Work to complete ▸ Find the word "field" in the listing; pull out each line holding it.

Data provided ▸
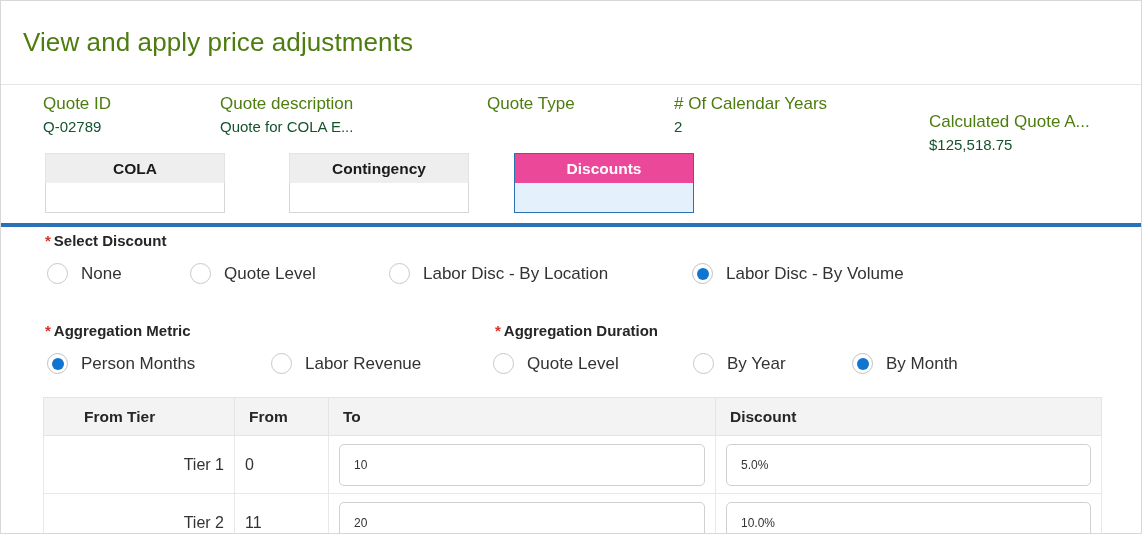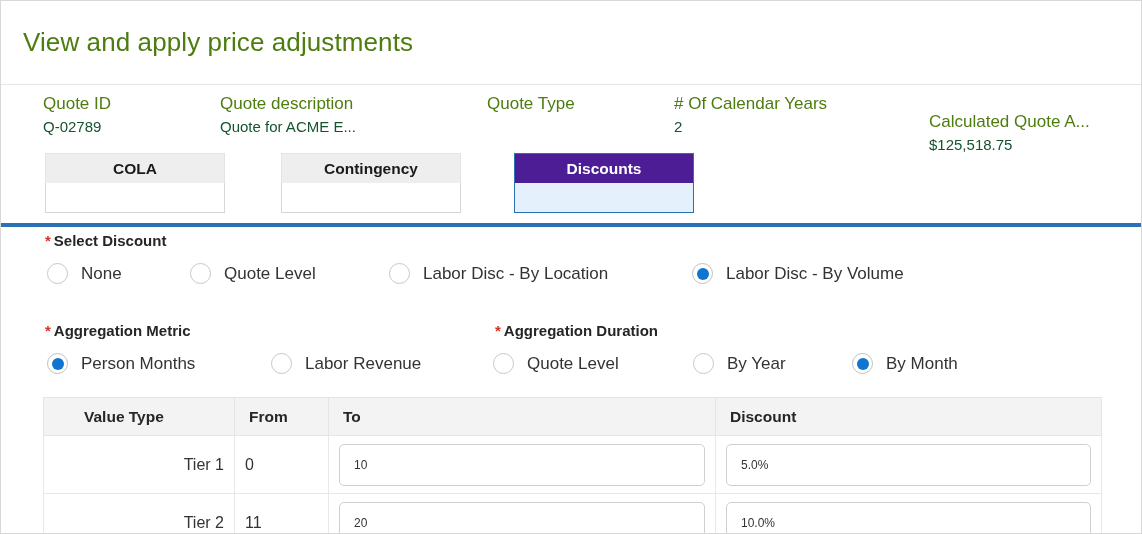--- a/index.html
+++ b/index.html
@@ -250,7 +250,7 @@
     </div>
     <div class="summary-field f-quote-desc">
       <div class="summary-label">Quote description</div>
-      <div class="summary-value">Quote for ACME E...</div>
+      <div class="summary-value">Quote for COLA E...</div>
     </div>
     <div class="summary-field f-quote-type">
       <div class="summary-label">Quote Type</div>

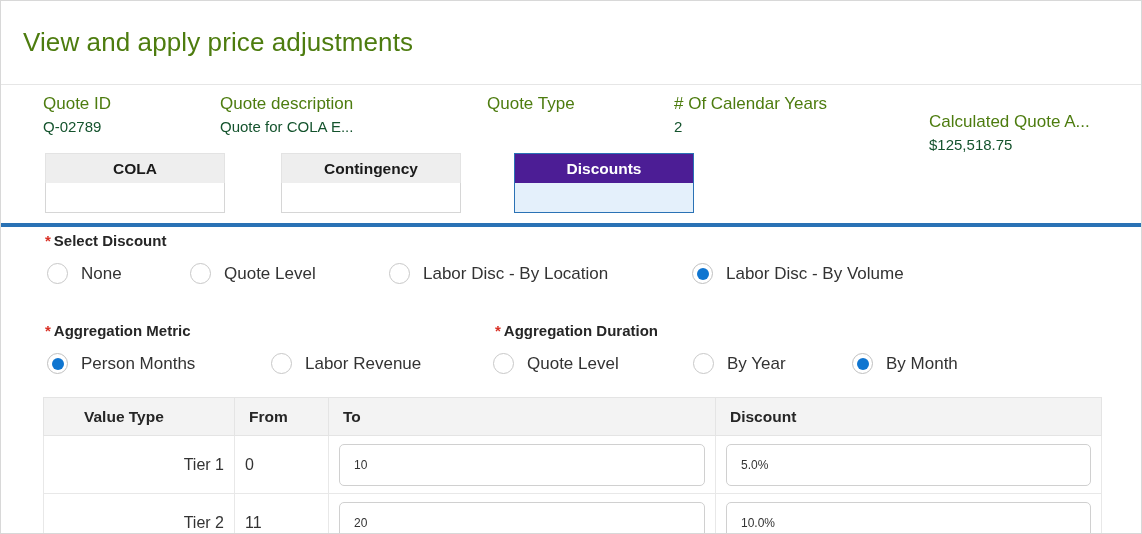--- a/index.html
+++ b/index.html
@@ -115,7 +115,7 @@
     border-top: none;
   }
   .tab-cola { left: 44px; text-align: center; }
-  .tab-cont { left: 280px; }
+  .tab-cont { left: 288px; }
   .tab-disc { left: 513px; }
 
   .blue-rule {

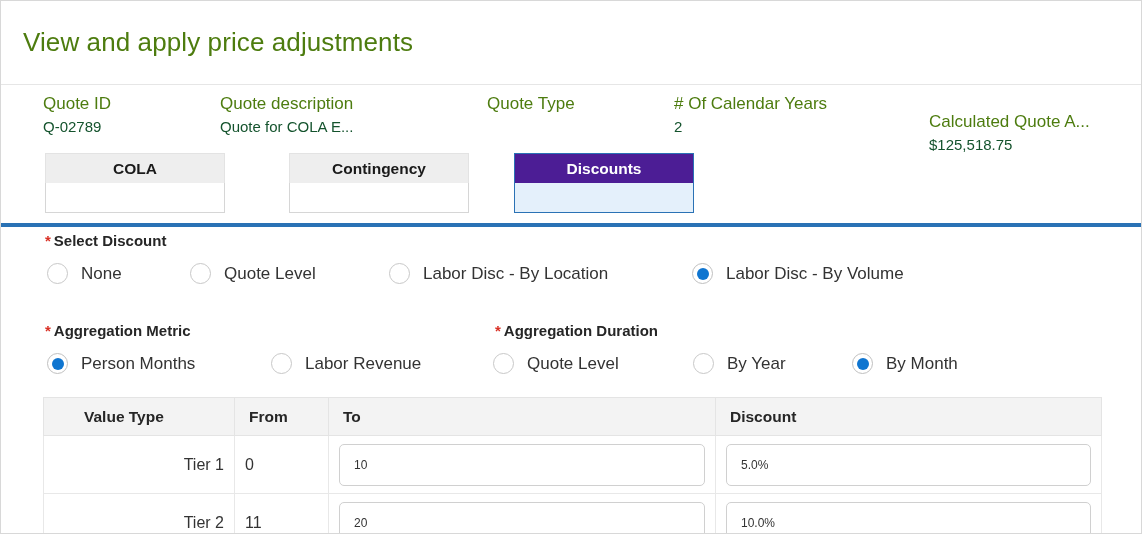--- a/index.html
+++ b/index.html
@@ -104,7 +104,7 @@
     border-top: none;
   }
   .tab.active .tab-head {
-    background: #4c1d95;
+    background: #ec4899;
     color: #ffffff;
     border: 1px solid #2a72b5;
     border-bottom: none;

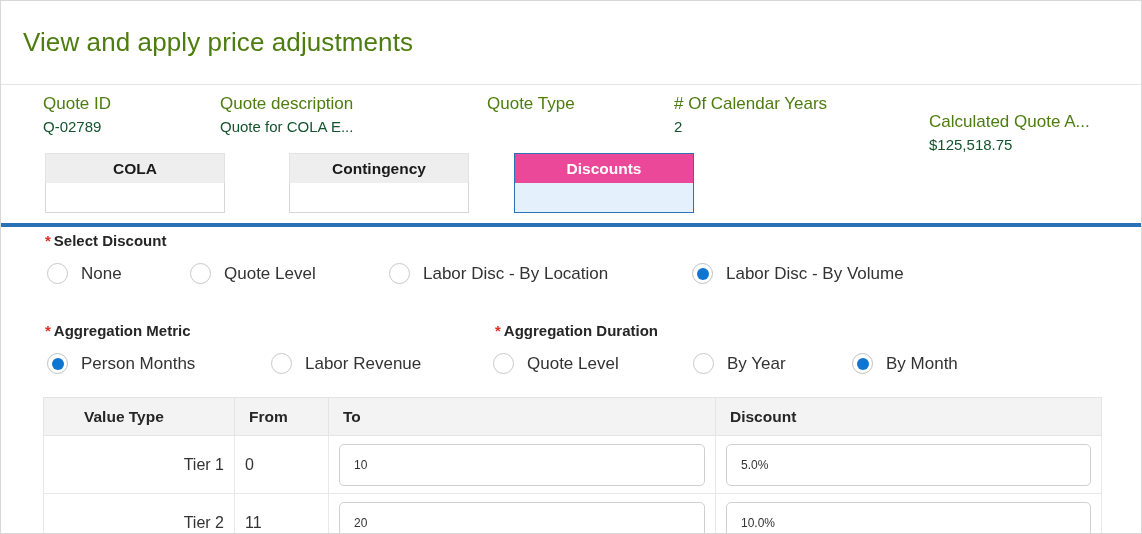--- a/index.html
+++ b/index.html
@@ -344,7 +344,7 @@
   <table class="tbl">
     <thead>
       <tr>
-        <th class="first col-tier">Value Type</th>
+        <th class="first col-tier">From Tier</th>
         <th class="col-from">From</th>
         <th class="col-to">To</th>
         <th class="col-disc">Discount</th>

Answer to the exercise ▸
     <div class="summary-field f-quote-desc">
     <div class="summary-field f-quote-type">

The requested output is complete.